MASKE takın dediniz, maskesiz sokağa çıkmadık.
'Sosyal mesafe' dediniz, insanlardan kaçtıkça kaçtık.
'Sosyal izolasyon' dediniz, evden çıkmadık.
Doktorlar, hemşireler ve hastane çalışanları can güvenliğini hiçe sayarak canla başla bir aydır çalışıyor. Emniyet teşkilatımız, belediye başkanlarımız ve ekipleri, valilikler, kaymakamlıklar virüsten kurtulmamız için çabalıyor.

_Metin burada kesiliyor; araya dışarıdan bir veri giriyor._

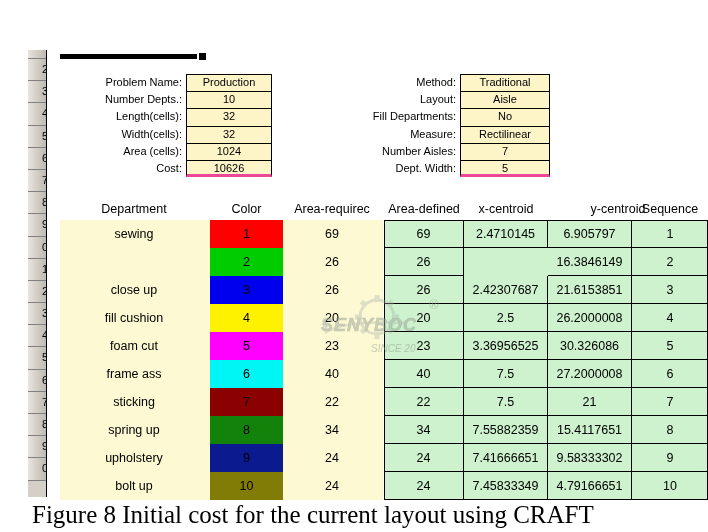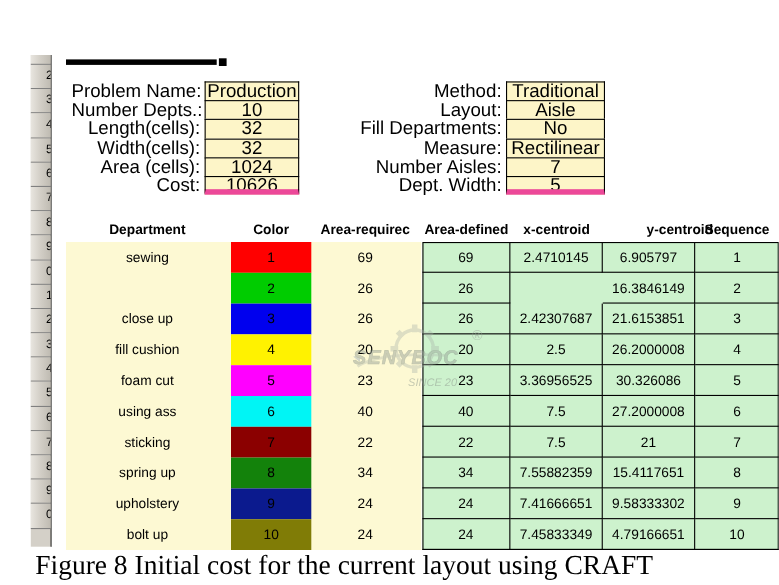--- a/index.html
+++ b/index.html
@@ -69,21 +69,21 @@
   #top-handle{
     position:absolute;
     left:152px; top:3px;
     width:7px; height:7px;
     background:#000;
   }
 
   
   .param-block{
     position:absolute;
-    font-size:17px;
+    font-size:11px;
     color:#000;
   }
   .param-row{
     display:flex;
     align-items:stretch;
     height:17.2px;
   }
   .param-label{
     flex:0 0 auto;
     text-align:right;
@@ -94,42 +94,41 @@
   .param-value{
     background:#fdf5c8;
     border:1px solid #000;
     border-bottom:none;
     box-sizing:border-box;
     text-align:center;
     line-height:15px;
     white-space:nowrap;
     overflow:hidden;
   }
-  .param-row:last-child .param-value{ border-bottom:5px solid #ec4899; }
+  .param-row:last-child .param-value{ border-bottom:3px solid #ec4899; }
 
   #params-left{ left:18px; top:24px; }
   #params-left .param-label{ width:117px; }
   #params-left .param-value{ width:86px; }
 
   #params-right{ left:275px; top:24px; }
   #params-right .param-label{ width:134px; }
   #params-right .param-value{ width:90px; }
 
   
   #table-area{
     position:absolute;
     left:0; top:148px;
     width:661px;
   }
   #hdr-row{
     position:relative;
     height:22px;
     font-size:12.5px;
     color:#000;
-    font-weight:bold;
   }
   #hdr-row .hcell{
     position:absolute;
     top:0;
     line-height:22px;
     white-space:nowrap;
     overflow:hidden;
     text-align:center;
   }
 
@@ -359,21 +358,21 @@
             <div class="drow r4">
               <div class="cell c-dept">foam cut</div>
               <div class="cell c-color" style="background: rgb(255, 0, 255);">5</div>
               <div class="cell c-areareq">23</div>
               <div class="cell c-areadef">23</div>
               <div class="cell c-xc">3.36956525</div>
               <div class="cell c-yc">30.326086</div>
               <div class="cell c-seq">5</div>
             </div>
             <div class="drow r5">
-              <div class="cell c-dept">using ass</div>
+              <div class="cell c-dept">frame ass</div>
               <div class="cell c-color" style="background: rgb(0, 245, 245);">6</div>
               <div class="cell c-areareq">40</div>
               <div class="cell c-areadef">40</div>
               <div class="cell c-xc">7.5</div>
               <div class="cell c-yc">27.2000008</div>
               <div class="cell c-seq">6</div>
             </div>
             <div class="drow r6">
               <div class="cell c-dept">sticking</div>
               <div class="cell c-color" style="background: rgb(139, 0, 0);">7</div>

Doktor Cemil Taşçıoğlu’nu, Hemşire Dilek Tahtalı’yı  virüs nedeniyle kaybettik. Bilim Kurulu bilgisini vatandaşın sağlığı için esirgemiyor. Sağlık Bakanı Fahrettin Koca vefat sayısını gözleri dolu dolu açıklıyor.

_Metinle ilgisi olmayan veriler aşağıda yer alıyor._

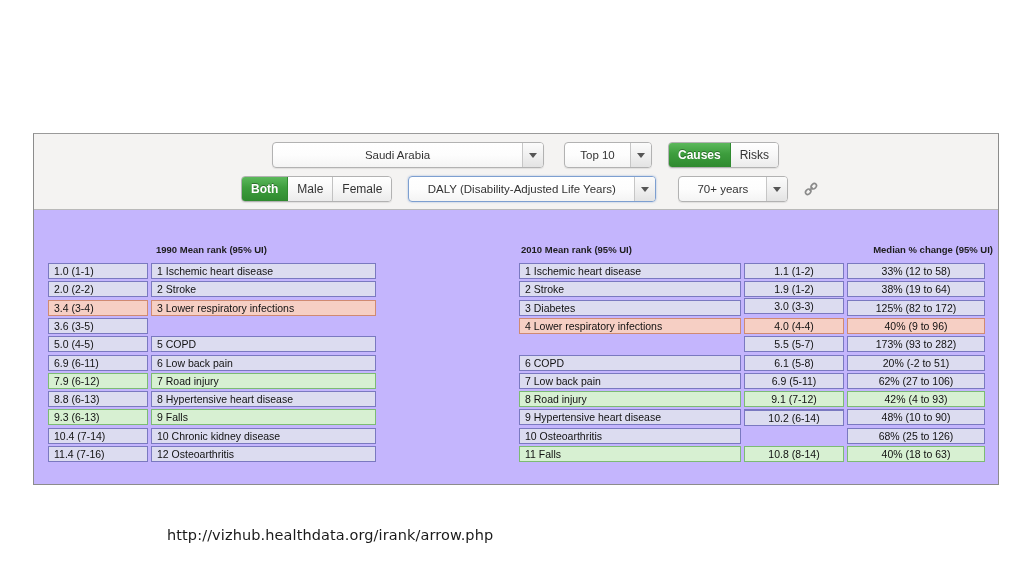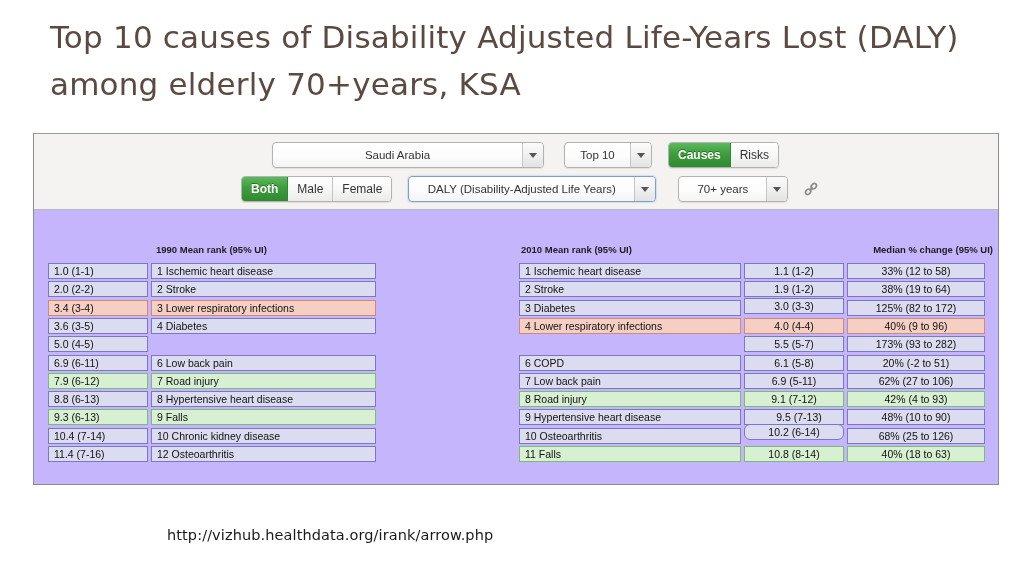--- a/index.html
+++ b/index.html
@@ -176,22 +176,20 @@
     color: #1a1a1a;
     font-family: "DejaVu Sans", sans-serif;
     letter-spacing: .1px;
   }
 </style>
 </head>
 <body>
 
 <div id="root">
 
-  <div class="slide-title">Top 10 causes of Disability Adjusted Life-Years Lost (DALY)
-among elderly 70+years, KSA</div>
 
   <div class="viz-panel">
 
     <div class="toolbar">
 
       <div class="toolbar-row row1">
         <div class="ctl sel-country">
           <div class="val">Saudi Arabia</div>
           <div class="arrow">
               <span></span>
@@ -258,22 +256,22 @@
           <line x1="342" y1="244" x2="485" y2="225.70000000000002" stroke="#2a2a7a" stroke-width="1.5"></line>
         </svg>
       <div class="rows" id="rows-container">
           <div class="cell left-rank" style="top: 53px;">1.0 (1-1)</div>
           <div class="cell left-name" style="top: 53px;">1 Ischemic heart disease</div>
           <div class="cell left-rank" style="top: 71.3px;">2.0 (2-2)</div>
           <div class="cell left-name" style="top: 71.3px;">2 Stroke</div>
           <div class="cell left-rank pink" style="top: 89.6px;">3.4 (3-4)</div>
           <div class="cell left-name pink" style="top: 89.6px;">3 Lower respiratory infections</div>
           <div class="cell left-rank" style="top: 107.9px;">3.6 (3-5)</div>
-          <div class="cell left-name" style="top: 107.9px;">4 Diabetes</div>
           <div class="cell left-rank" style="top: 126.2px;">5.0 (4-5)</div>
+          <div class="cell left-name" style="top: 126.2px;">5 COPD</div>
           <div class="cell left-rank" style="top: 144.5px;">6.9 (6-11)</div>
           <div class="cell left-name" style="top: 144.5px;">6 Low back pain</div>
           <div class="cell left-rank green" style="top: 162.8px;">7.9 (6-12)</div>
           <div class="cell left-name green" style="top: 162.8px;">7 Road injury</div>
           <div class="cell left-rank" style="top: 181.1px;">8.8 (6-13)</div>
           <div class="cell left-name" style="top: 181.1px;">8 Hypertensive heart disease</div>
           <div class="cell left-rank green" style="top: 199.4px;">9.3 (6-13)</div>
           <div class="cell left-name green" style="top: 199.4px;">9 Falls</div>
           <div class="cell left-rank" style="top: 217.7px;">10.4 (7-14)</div>
           <div class="cell left-name" style="top: 217.7px;">10 Chronic kidney disease</div>
@@ -299,21 +297,21 @@
           <div class="cell right-name" style="top: 162.8px;">7 Low back pain</div>
           <div class="cell right-rank" style="top: 162.8px;">6.9 (5-11)</div>
           <div class="cell right-chg" style="top: 162.8px;">62% (27 to 106)</div>
           <div class="cell right-name green" style="top: 181.1px;">8 Road injury</div>
           <div class="cell right-rank green" style="top: 181.1px;">9.1 (7-12)</div>
           <div class="cell right-chg green" style="top: 181.1px;">42% (4 to 93)</div>
           <div class="cell right-name" style="top: 199.4px;">9 Hypertensive heart disease</div>
           <div class="cell right-rank" style="top: 199.4px; padding-left: 10px;">9.5 (7-13)</div>
           <div class="cell right-chg" style="top: 199.4px;">48% (10 to 90)</div>
           <div class="cell right-name" style="top: 217.7px;">10 Osteoarthritis</div>
-          <div class="cell right-rank" style="top: 214px; border-radius: 6px;">10.2 (6-14)</div>
+          <div class="cell right-rank" style="top: 200px;">10.2 (6-14)</div>
           <div class="cell right-chg" style="top: 217.7px;">68% (25 to 126)</div>
           <div class="cell right-name green" style="top: 236px;">11 Falls</div>
           <div class="cell right-rank green" style="top: 236px;">10.8 (8-14)</div>
           <div class="cell right-chg green" style="top: 236px;">40% (18 to 63)</div>
         </div>
     </div>
 
   </div>
 
   <div class="caption">http://vizhub.healthdata.org/irank/arrow.php</div>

Şimdi bütün bu çabamız gitti mi boşa?
Bir aylık mücadelemiz heba mı oldu?
Vah ki ne vah!
***
Cuma akşamı, saat 22.00 civarı, içişleri bakanı 48 saatlik sokağa çıkma yasağını açıkladı. Yasak, 30 büyük il ve Zonguldak’ı kapsıyor denildi. Yasağın içeriğini valiler sonra öğrendi.  Yasağın getirildiği illerin Belediye başkanları sokağa çıkma kararını herkes gibi televizyondan öğrendi. Son dakika haberi olarak gelen bu yasak halkımızın paniğe düşmesine neden oldu. Çünkü yasak vardı, detay yoktu.
Aslında paniğin olacağını tahmin etmek hiç de zor değildi.
Virüsün ülkemizde görüldüğü ilk günlerde marketler insanlar tarafından istilaya uğramış, un, makarna, kolonya, temizlik ürünleri gibi reyonlar boşaltılmıştı. Çarşambanın gelişi Perşembeden belli olmuştu.
Ülke yöneticileri halkını tanımalı! 
Geleceği öngörmeli!
Virüsün insanlar üzerinde yarattığı korku, ruhsal durum ve bir ay gibi bir süre evden çıkmamasının sıkıntıları düşünülerek karar alıp, uygulanmalı!
Mesele kesinlikle ekmek kavgası, aç kalma telaşı olarak düşünülmemeli! Hepimiz hayatımız boyunca ekmek kavgası içinde değil miyiz? Ben insanların bu paniğine, bir annenin bebeği için süt alma telaşı, 'çocukları aç kalmasın' diye markete koşan babanın eve ekmek getirme mücadelesi, bir annenin engelli evladı 'evde oyalansın' diye eline verecek bir şeyler alma çabası olarak görüyorum. Panik nedensiz değil yani.
***
Ah şu paniğimizi norecisek? 

Okullar tatil edildiği günden bugüne, yani bir aydır, evimden maskemi takarak 20 metre uzağımızdaki markete üç kez gitmiş birisi olarak, paniğe kapılıp fırınlara koşan insanların yaptığını doğru bulmuyor, ama kızamıyorum da.
Ne virüslü ilk vaka açıklandığında markete koştum ne de sokağa çıkma yasağı geldiğinde. Yine de vatandaşa kızamıyorum. Büyük ihtimalle yasağın uzayacağını düşünmüş olabilirler.
Bakıyorum da Yozgat’ta ikamet edenler ağızları dolu dolu konuşuyorlar. Burası İstanbul efendim. İnsanların evinde sizin evde olduğu gibi torbayla un bulunmaz. Sizin evde bulunduğu gibi çerik çerik nohut, mercimek, bulgur bulunmaz. Halk günlük yiyeceği kadar ekmek alır. Bir sonraki gün için ekmek stoğu yapılmaz.
İnsanların market ve fırınlara koşması doğru değil elbet, fakat  ülkemizin karar mekanizması da en az bu insanlar kadar hatalıdır.
***
“Yazımı yazdıktan sonra ki gün İçişleri Bakanı Süleyman Soylu “Eleştirileri, hakaretleri aldım; kabul ettim.” demiş ve istifa etmiş, ancak istifası kabul edilmemiş, görevine devam etmektedir.